*Goal of the exercise:* Where does the word "align" occur in the material? Copy each line that has it.

*Extracted data:*
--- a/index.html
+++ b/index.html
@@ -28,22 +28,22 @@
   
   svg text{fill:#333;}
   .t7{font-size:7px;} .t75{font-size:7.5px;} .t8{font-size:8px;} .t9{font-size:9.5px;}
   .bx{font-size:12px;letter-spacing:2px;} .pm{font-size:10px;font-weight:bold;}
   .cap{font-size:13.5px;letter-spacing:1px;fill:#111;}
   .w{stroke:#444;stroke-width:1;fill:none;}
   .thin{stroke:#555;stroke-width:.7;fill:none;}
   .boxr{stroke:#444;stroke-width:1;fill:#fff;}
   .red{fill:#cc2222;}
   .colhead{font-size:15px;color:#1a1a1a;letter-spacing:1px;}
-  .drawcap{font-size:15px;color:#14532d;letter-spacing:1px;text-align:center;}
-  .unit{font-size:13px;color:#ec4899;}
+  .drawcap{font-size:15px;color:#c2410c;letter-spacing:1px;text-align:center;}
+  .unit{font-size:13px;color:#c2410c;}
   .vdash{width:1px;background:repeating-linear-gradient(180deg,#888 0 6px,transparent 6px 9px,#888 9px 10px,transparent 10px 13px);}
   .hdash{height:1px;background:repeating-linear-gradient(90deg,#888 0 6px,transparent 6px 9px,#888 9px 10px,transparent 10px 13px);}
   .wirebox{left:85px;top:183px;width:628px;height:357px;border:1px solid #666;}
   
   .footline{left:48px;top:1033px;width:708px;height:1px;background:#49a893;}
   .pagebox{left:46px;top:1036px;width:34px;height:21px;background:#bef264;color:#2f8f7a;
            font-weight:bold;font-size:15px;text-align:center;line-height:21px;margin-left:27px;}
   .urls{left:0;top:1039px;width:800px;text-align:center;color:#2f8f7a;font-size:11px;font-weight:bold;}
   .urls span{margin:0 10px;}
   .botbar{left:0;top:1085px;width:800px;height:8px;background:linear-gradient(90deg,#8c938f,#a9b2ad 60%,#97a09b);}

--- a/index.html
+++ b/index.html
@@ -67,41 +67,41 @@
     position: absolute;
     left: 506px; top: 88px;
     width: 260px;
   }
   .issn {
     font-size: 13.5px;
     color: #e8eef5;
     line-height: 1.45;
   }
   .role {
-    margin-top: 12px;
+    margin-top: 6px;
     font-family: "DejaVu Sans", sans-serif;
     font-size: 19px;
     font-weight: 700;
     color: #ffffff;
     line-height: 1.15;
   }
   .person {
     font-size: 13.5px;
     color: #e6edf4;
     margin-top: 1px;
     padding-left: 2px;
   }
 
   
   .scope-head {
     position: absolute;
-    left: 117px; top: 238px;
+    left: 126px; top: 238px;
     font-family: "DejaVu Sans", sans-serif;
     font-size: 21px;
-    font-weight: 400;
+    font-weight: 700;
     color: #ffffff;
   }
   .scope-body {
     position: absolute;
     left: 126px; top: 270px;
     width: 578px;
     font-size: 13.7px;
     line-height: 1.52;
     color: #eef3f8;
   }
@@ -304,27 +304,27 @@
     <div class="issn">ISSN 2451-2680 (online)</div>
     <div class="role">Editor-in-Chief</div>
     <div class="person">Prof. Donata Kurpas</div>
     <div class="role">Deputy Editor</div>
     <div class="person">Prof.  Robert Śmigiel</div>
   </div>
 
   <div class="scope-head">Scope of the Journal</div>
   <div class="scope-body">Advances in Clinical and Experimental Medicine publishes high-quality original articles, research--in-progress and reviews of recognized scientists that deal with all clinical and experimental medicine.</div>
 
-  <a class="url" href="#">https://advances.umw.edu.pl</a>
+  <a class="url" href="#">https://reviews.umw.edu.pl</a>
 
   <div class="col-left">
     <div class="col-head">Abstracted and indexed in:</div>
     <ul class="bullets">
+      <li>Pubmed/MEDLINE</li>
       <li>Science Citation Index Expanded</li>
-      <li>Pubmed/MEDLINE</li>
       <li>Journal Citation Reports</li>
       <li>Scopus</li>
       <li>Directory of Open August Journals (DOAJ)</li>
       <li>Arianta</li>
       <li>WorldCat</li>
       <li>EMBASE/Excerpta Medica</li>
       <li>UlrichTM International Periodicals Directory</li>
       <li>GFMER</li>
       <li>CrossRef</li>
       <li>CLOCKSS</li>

*Result of the task:*
-  .drawcap{font-size:15px;color:#14532d;letter-spacing:1px;text-align:center;}
+  .drawcap{font-size:15px;color:#c2410c;letter-spacing:1px;text-align:center;}
            font-weight:bold;font-size:15px;text-align:center;line-height:21px;margin-left:27px;}
   .urls{left:0;top:1039px;width:800px;text-align:center;color:#2f8f7a;font-size:11px;font-weight:bold;}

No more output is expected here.